- DATA RECORDS
-.-.-

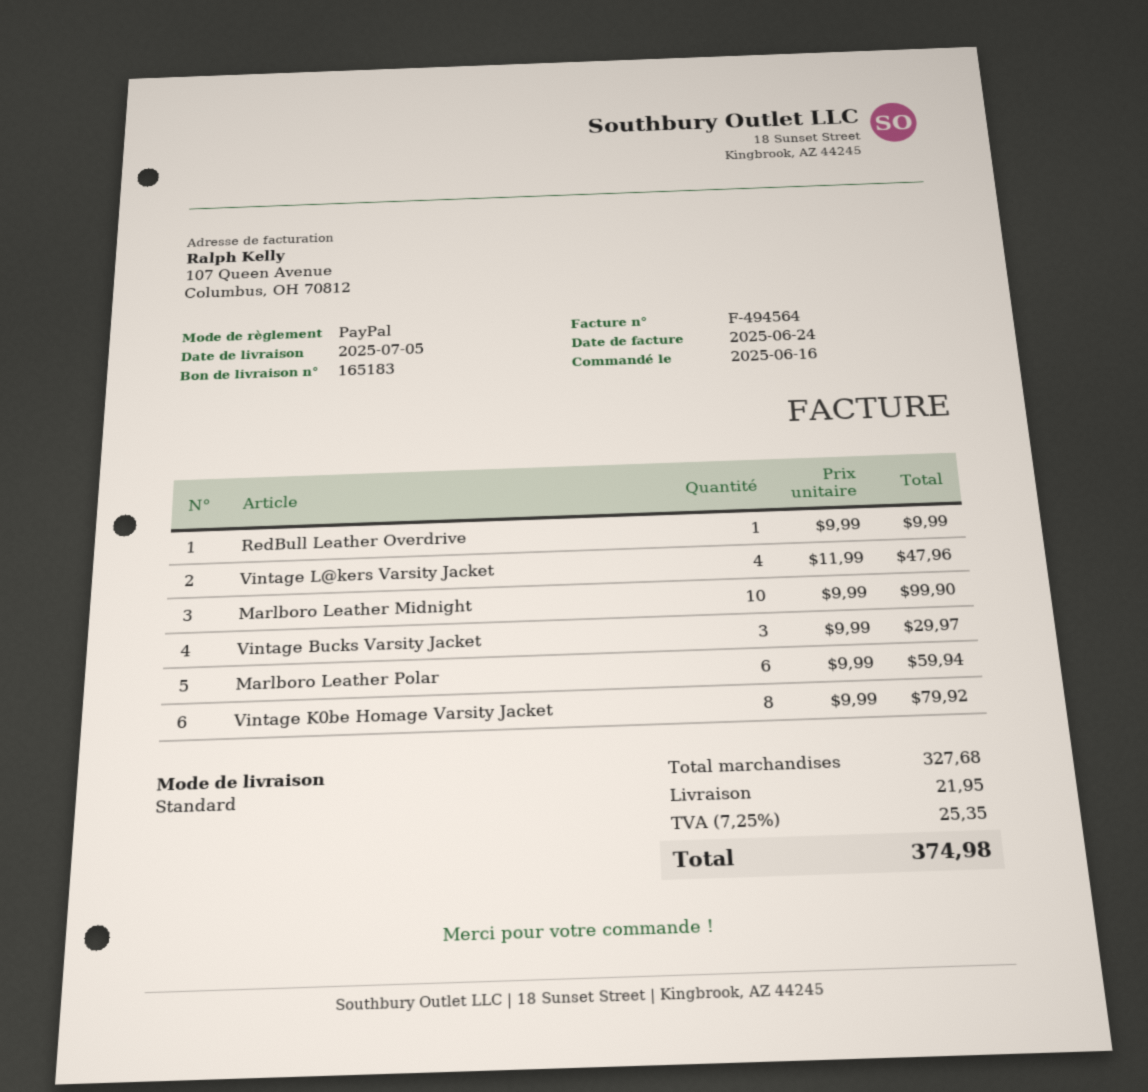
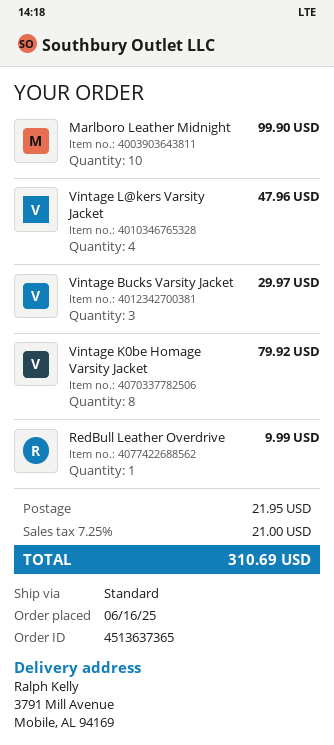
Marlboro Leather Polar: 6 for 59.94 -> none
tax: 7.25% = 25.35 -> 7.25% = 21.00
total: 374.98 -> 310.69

-.-.-

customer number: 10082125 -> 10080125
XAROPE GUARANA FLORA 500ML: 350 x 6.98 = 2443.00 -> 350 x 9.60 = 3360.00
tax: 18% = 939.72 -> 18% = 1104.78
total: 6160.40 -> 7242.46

-.-.-

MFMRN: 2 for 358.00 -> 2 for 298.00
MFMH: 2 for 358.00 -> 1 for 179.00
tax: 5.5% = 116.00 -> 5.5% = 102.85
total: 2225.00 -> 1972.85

-.-.-

- TASK REQUIREMENTS
Copy out, word for word, the part of the entries above that begins at the line with "Marlboro Leather Polar: 6 for 59.94 -> none" and ends at the line with "total: 374.98 -> 310.69", including both.

- TASK OUTPUT
Marlboro Leather Polar: 6 for 59.94 -> none
tax: 7.25% = 25.35 -> 7.25% = 21.00
total: 374.98 -> 310.69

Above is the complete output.